Era una sera rovente, d’agosto. Sul terrazzo di una casa, in uno di quei vicoli che grondano lacrime e sputano affanni, di questa città d’angoscia e d’asfalto, ero intento a farmi saltare il cervello, puntando alla tempia bottiglie di vino e di rhum. Lei, una bruna dalla pelle levigata come il mogano, sul volto un sorriso abbozzato, simile ad una vezzo di ricercata strafottenza, mi sedeva di fronte. I suoi occhi neri , ossessivi, da bambola lacerata fin nell’ultimo lembo di carne, mi scrutavano, alla ricerca di chissà quale fottuto segreto. Si parlava di letteratura, di arte, di politica. E intanto si beveva molto, nonostante un caldo da bestemmia.
“Ma che cazzo vuoi, bella?” pensavo tra me. “Io voglio solo sbatterti ad un muro e scoparti, fino a macerare la tua anima di vetro e di giada. Voglio strappare via il tuo volto, bruciare le tue lacrime, spegnere l’ultima fioca luce di vita e di vergogna”. Ecco qual è il fottuto segreto che cerchi! “E voglio che la tua bocca mi mastichi, uccidendo in me ogni puerile sussulto di passione ”.

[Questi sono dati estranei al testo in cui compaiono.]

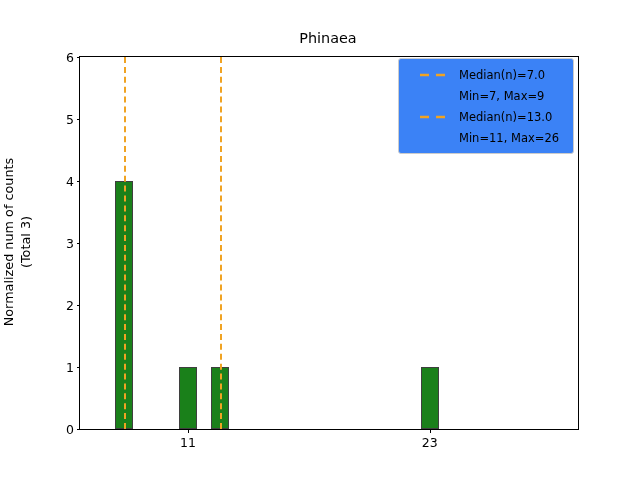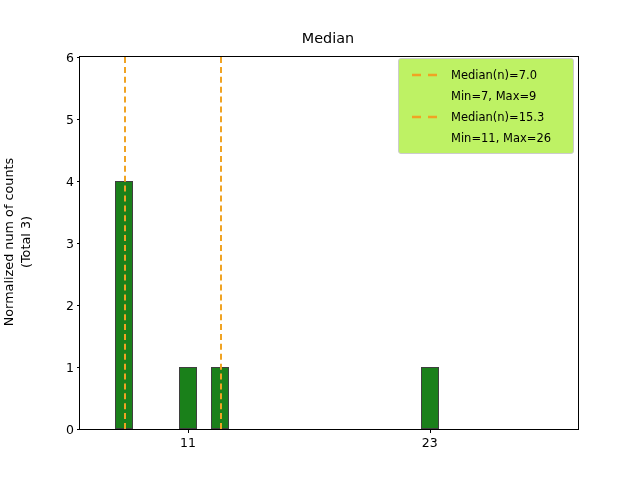--- a/index.html
+++ b/index.html
@@ -127,22 +127,22 @@
     white-space: pre-line;
   }
   
   #legend {
     position: absolute;
     left: 398px;
     top: 58px;
     width: 176px;
     border: 1px solid #cccccc;
     border-radius: 3px;
-    background: #bef264;
-    padding: 5px 6px 5px 12px;
+    background: #3b82f6;
+    padding: 5px 6px 5px 20px;
     box-sizing: border-box;
     font-size: 11.5px;
     color: #000000;
   }
   .legend-row {
     display: flex;
     align-items: center;
     height: 21px;
   }
   .legend-swatch {
@@ -153,21 +153,21 @@
     display: block;
   }
   .legend-swatch.blank { visibility: hidden; }
   .legend-text { white-space: nowrap; }
 </style>
 </head>
 <body>
 
 <div id="figure">
 
-  <div id="chart-title">Median</div>
+  <div id="chart-title">Phinaea</div>
 
   <div id="plot-area">
     <div id="plot-inner">
         <div class="bar" style="left: 34.5146px; width: 18px; height: 248px; background: rgb(26, 128, 26); border-color: rgb(63, 63, 63);"></div>
         <div class="bar" style="left: 98.9806px; width: 18px; height: 62px; background: rgb(26, 128, 26); border-color: rgb(63, 63, 63);"></div>
         <div class="bar" style="left: 131.214px; width: 18px; height: 62px; background: rgb(26, 128, 26); border-color: rgb(63, 63, 63);"></div>
         <div class="bar" style="left: 340.728px; width: 18px; height: 62px; background: rgb(26, 128, 26); border-color: rgb(63, 63, 63);"></div>
         <div class="median-line" style="left: 43.5146px; border-left-color: rgb(240, 163, 35);"></div>
         <div class="median-line" style="left: 140.214px; border-left-color: rgb(240, 163, 35);"></div>
       </div>
@@ -209,21 +209,21 @@
         <span class="legend-text">Median(n)=7.0</span>
       </div>
       <div class="legend-row">
         <span class="legend-swatch blank"></span>
         <span class="legend-text">Min=7, Max=9</span>
       </div>
       <div class="legend-row">
         <span class="legend-swatch"><svg width="32" height="12" viewBox="0 0 32 12">
             <line x1="1" y1="6" x2="31" y2="6" stroke="#f0a323" stroke-width="2.6" stroke-dasharray="9 7" stroke-linecap="butt"></line>
           </svg></span>
-        <span class="legend-text">Median(n)=15.3</span>
+        <span class="legend-text">Median(n)=13.0</span>
       </div>
       <div class="legend-row">
         <span class="legend-swatch blank"></span>
         <span class="legend-text">Min=11, Max=26</span>
       </div>
     </div>
 
 </div>
 
 </body></html>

Lei, allora, sembrò capire. Si alzò e si fece raggiungere in cucina. Ci guardammo, un solo istante. “Non lo fare” mi disse implorando. Era ovviamente un invito. Misi la mia lingua nella sua bocca che, avida, si aprì.
Senza fretta, le abbassai i pantaloni, carezzandole le cosce perfette. Mi inginocchiai e, come un bastardo da strada tuffa il suo muso in un barattolo di miele, trovato tra i rifiuti, cominciai a leccarle le mutandine. Non so se più ubriaco o arrapato, dalla cucina la trascinai giù, nella sua camera Appoggiata mollemente alla porta dell’armadio, lei si lasciò fare. La mia lingua scorreva lievemente, tra le sue labbra. La guardavo morire, come in uno specchio. Mentre io stesso annegavo nella notte, che mi avrebbe seppellito.